* WHAT THE EXERCISE ASKS *
Retype the whole listing verbatim and keep the pictures out of it.

* INPUT MATERIAL *

+ + + +

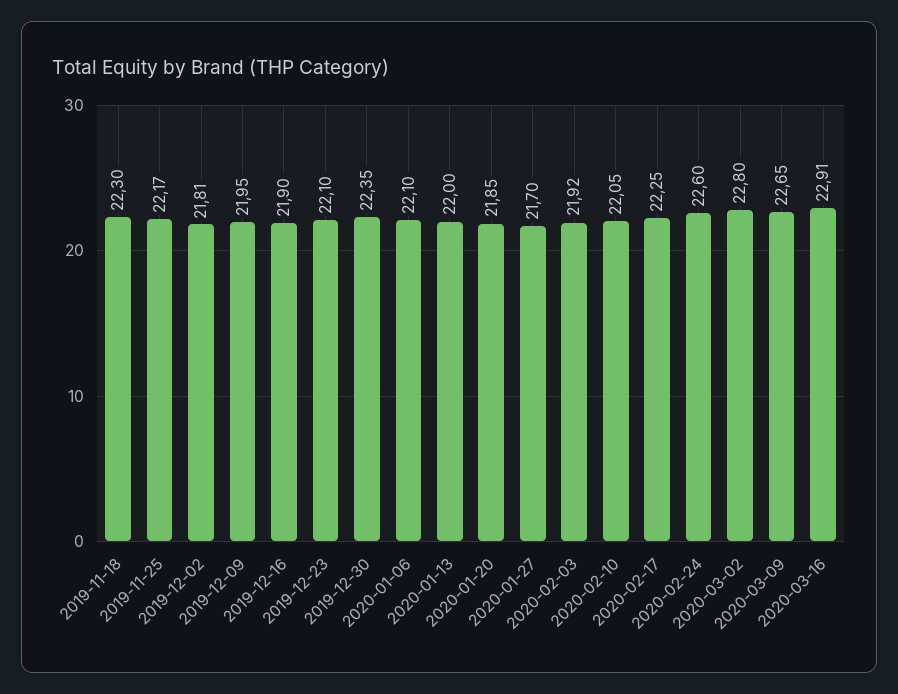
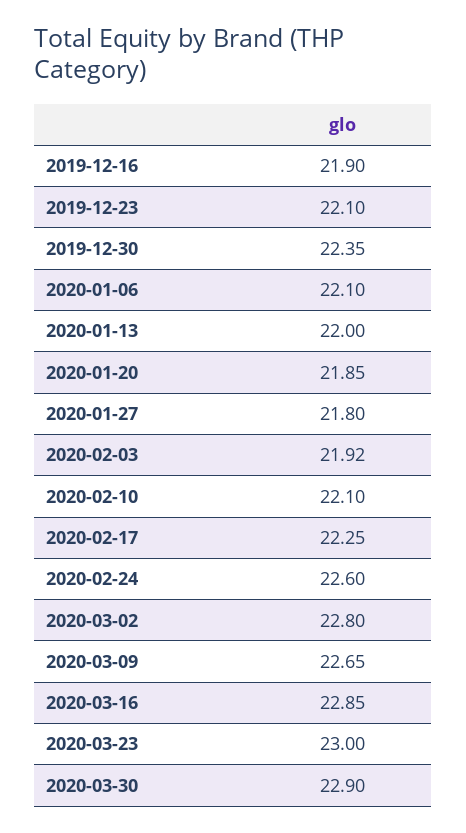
2019-11-18: 22.3 -> none
2019-11-25: 22.17 -> none
2019-12-02: 21.81 -> none
2019-12-09: 21.95 -> none
2020-01-27: 21.7 -> 21.8
2020-02-10: 22.05 -> 22.1
2020-03-16: 22.91 -> 22.85
2020-03-23: none -> 23
2020-03-30: none -> 22.9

+ + + +

* RESPONSE AREA *
2019-11-18: 22.3 -> none
2019-11-25: 22.17 -> none
2019-12-02: 21.81 -> none
2019-12-09: 21.95 -> none
2020-01-27: 21.7 -> 21.8
2020-02-10: 22.05 -> 22.1
2020-03-16: 22.91 -> 22.85
2020-03-23: none -> 23
2020-03-30: none -> 22.9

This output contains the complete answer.